* **Activity**
Find the string "pressing" in the records. Copy each line that has it.

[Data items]
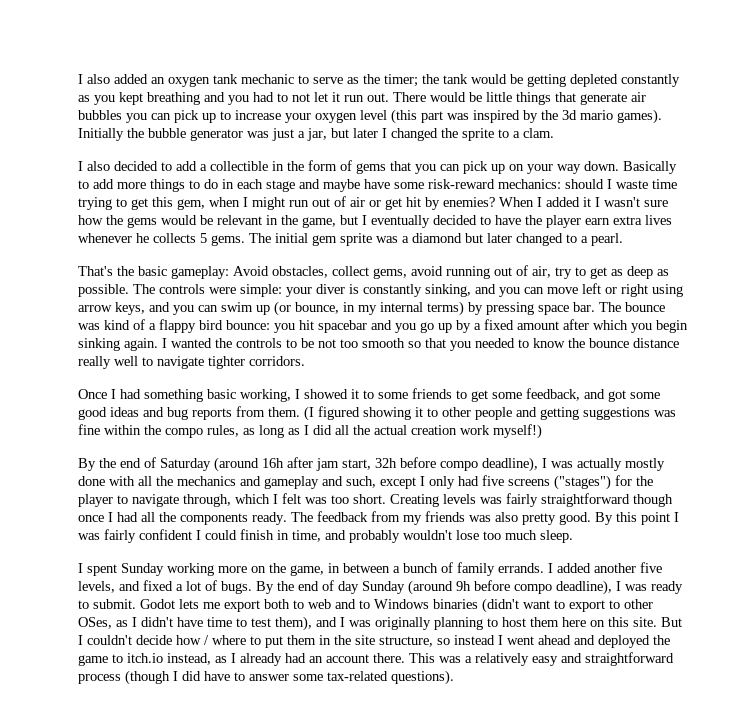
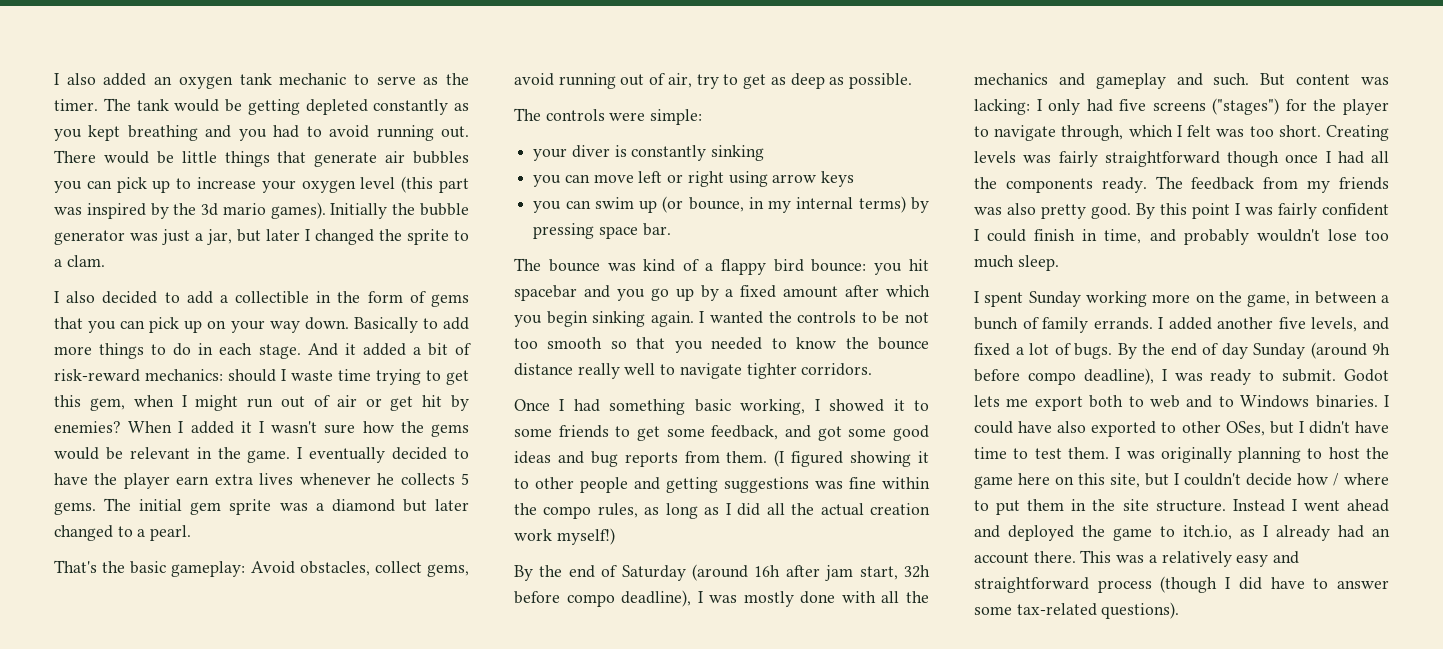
- I also added an oxygen tank mechanic to serve as the timer; the tank would be getting depleted constantly as you kept breathing and you had to not let it run out.
+ I also added an oxygen tank mechanic to serve as the timer. The tank would be getting depleted constantly as you kept breathing and you had to avoid running out.
- Basically to add more things to do in each stage and maybe have some risk-reward mechanics: should I waste time trying to get this gem, when I might run out of air or get hit by enemies?
+ Basically to add more things to do in each stage. And it added a bit of risk-reward mechanics: should I waste time trying to get this gem, when I might run out of air or get hit by enemies?
- When I added it I wasn't sure how the gems would be relevant in the game, but I eventually decided to have the player earn extra lives whenever he collects 5 gems.
+ When I added it I wasn't sure how the gems would be relevant in the game. I eventually decided to have the player earn extra lives whenever he collects 5 gems.
- Avoid obstacles, collect gems, avoid running out of air, try to get as deep as possible. The controls were simple: your diver is constantly sinking, and you can move left or right using arrow keys, and you can swim up (or bounce, in my internal terms) by pressing space bar. The bounce was kind of a flappy bird bounce:
+ Avoid obstacles, collect gems, avoid running out of air, try to get as deep as possible.
+ The controls were simple:
+ your diver is constantly sinking
+ you can move left or right using arrow keys
+ you can swim up (or bounce, in my internal terms) by pressing space bar.
+ The bounce was kind of a flappy bird bounce:
- By the end of Saturday (around 16h after jam start, 32h before compo deadline), I was actually mostly done with all the mechanics and gameplay and such, except I only had five screens ("stages") for the player to navigate through, which I felt was too short.
+ By the end of Saturday (around 16h after jam start, 32h before compo deadline), I was mostly done with all the mechanics and gameplay and such. But content was lacking: I only had five screens ("stages") for the player to navigate through, which I felt was too short.
- Godot lets me export both to web and to Windows binaries (didn't want to export to other OSes, as I didn't have time to test them), and I was originally planning to host them here on this site. But I couldn't decide how / where to put them in the site structure, so instead I went ahead and deployed the game to itch.io instead, as I already had an account there.
+ Godot lets me export both to web and to Windows binaries. I could have also exported to other OSes, but I didn't have time to test them. I was originally planning to host the game here on this site, but I couldn't decide how / where to put them in the site structure. Instead I went ahead and deployed the game to itch.io, as I already had an account there.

* **Task result**
- Avoid obstacles, collect gems, avoid running out of air, try to get as deep as possible. The controls were simple: your diver is constantly sinking, and you can move left or right using arrow keys, and you can swim up (or bounce, in my internal terms) by pressing space bar. The bounce was kind of a flappy bird bounce:
+ you can swim up (or bounce, in my internal terms) by pressing space bar.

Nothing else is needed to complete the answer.